Estos días, también, además del bebé escapista que ha burlado la seguridad familiar del Amo del Mundo, otro insubordinado infante ha eludido los sistemas de seguridad de medio planeta, incluso de la prensa seria, que ha dejado de informar de fútboles y veraneos empresariales porque entre su maleza tipográfica se ha infiltrado un revoltoso nene africano. Un recién nacido que porta en sus huellas dactilares semilla de defunción y latido de epidemia. Me refiero al ébola, ese pequeño virus que actúa con la grandeza de un emperador de los de antaño, surcando la tierra, en su gatear inconsciente, para moldearla de sepulcros y adioses.

Mi hijo, a veces, creo que pretende enredarme los cordones de los zapatos. No sé, aún, si lo hace para reír al verme caer, o para, tras mi obvio batacazo, tenerme a su altura y enseñarme a ver la vida con la inferioridad natural que él la contempla. El ébola, ese otro niño, está buscando empleos de ultratumba a numerosos ciudadanos de esos que aún consideramos de segunda: africanos, granero de Occidente, lazarillos del hambre, mano de obra gratuita... negros.
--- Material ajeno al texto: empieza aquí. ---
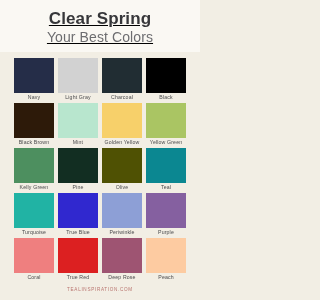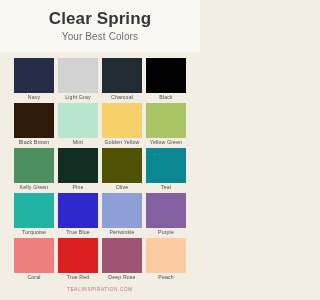--- a/index.html
+++ b/index.html
@@ -28,6 +28,7 @@
     box-sizing: border-box;
     padding-top: 9px;
     text-align: center;
+    text-decoration: underline;
   }
   .title {
     font-size: 17px;

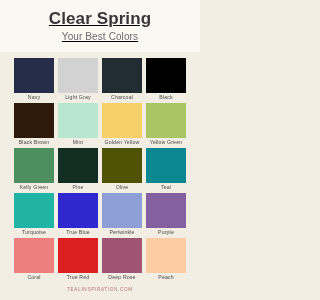--- a/index.html
+++ b/index.html
@@ -39,7 +39,7 @@
     margin: 0;
   }
   .subtitle {
-    font-size: 10px;
+    font-size: 14px;
     color: #6d6d70;
     line-height: 12px;
     margin: 2px 0 0 0;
Pero deberíamos pensar que quizás no sea tan despiadado. Tal vez sólo pretende atar los cordones de los zapatos que calzamos quienes nos sentimos con derecho a esclavizar a todo un hemisferio geográfico. Pero lo hace con la lógica natural de los niños, con su lúcida crueldad.

Respecto al bebé que esquivó alarmas y Ray Ban de espejo norteamericanas para introducir su reptar de felpa en los pasillos de la Casa Blanca, un servidor lo tiene claro: sólo pretendía entrar al Despacho Oval para atarle los cordones de los zapatos al presidente del Orden Mundial Establecido que, por otra parte, por si no recuerdan, es casi tan negro como las víctimas del ébola... casi.

Ya lo advertía Mark Robson en aquel inolvidable film protagonizado por el grandioso Humphrey Bogart: Más dura será la caída.